では義務教育として教えるべき「会計」とは一体何なのでしょうか。
(2) 「会計」の何が大切なのかを教えること
人は、会社に限らず、学校、病院、役所、政党などいろいろな「組織」で活動します。
その組織活動は、金集め、人材集め、調査、宣伝、製造、開発、営業など、複雑多岐にわたります。
複雑な活動をする際に「金」は必ずつきまといます。
「会計」は、「勘定科目」という「道具」を使って、複雑多岐にわたる組織活動を「分類・整理する手続き」です。

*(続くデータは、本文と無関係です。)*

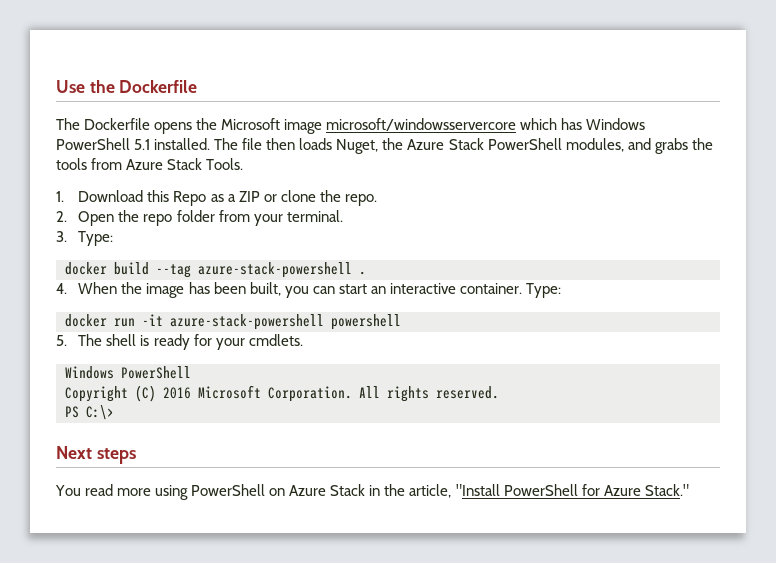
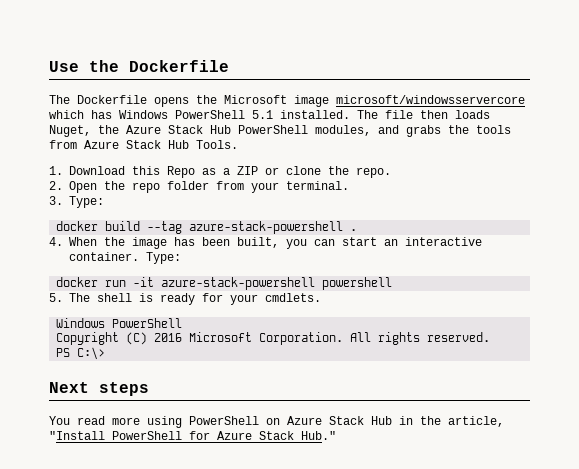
(484, 144) none -> [210,125,231,134] Hub
(203, 164) none -> [168,140,189,149] Hub
(366, 490) none -> [371,416,392,425] Hub
[644,484,689,496] Stack." -> [259,431,336,440] Stack Hub."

「会計」の手続きで整理された、複雑多岐にわたる組織活動は、わかりやすくまとめられて、
将来のための判断に使われるのです。
「会計」を理解していない人は、組織の将来をどうしていくのか、
その判断に必要な情報の見極めができない人と言えます。
「会計」の専門家でなくても、財務・経理部門の人でなくても、
これまでの様々な「会計」の大切さがわからない人は、様々な活動の中で、何が無駄な活動で、
今後は無駄をなくすために何に気を付けなければならないのか、組織の目的・目標に向かって、
大切な「お金」をどこに使うべきなのかについて、理解できず、
いつまで経っても無駄のある活動をし続けることになるでしょう。
「会計」の大切さは、「数字の作り方」ではないのです。
「作られた数字の意味を理解して、判断に活かす」ことこそ大切なのです。
義務教育である中学教育で「会計」を教育することはとても良いと思います。
しかし、「数字の作り方」ではなく、「作られた数字の意味を理解して、判断に活かす」ことを
教育する方向であってほしいと願っています。
<参考文献>
本稿については、以下の論文を参考にしました。
『会計・税務人財育成に関する提案書~「会計離れ」を超えて~ 』
(会計・税務人財養成推進協議会 事務局 川野克典)
http://www.zb.em-net.ne.jp/~kawano/ATHRG/FinalReport.pdf
中田 清穂(なかた せいほ)
1985年青山監査法人入所。8年間監査部門に在籍後、PWCにて 連結会計システムの開発・導入および経理業務改革コンサルティングに従事。1997年株式会社ディーバ設立。2005年同社退社後、有限会社ナレッジネットワークにて、実務目線のコンサルティング活動をスタートし、会計基準の実務的な理解を進めるセミナーを中心に活動。 IFRS解説に定評があり、セミナー講演実績多数。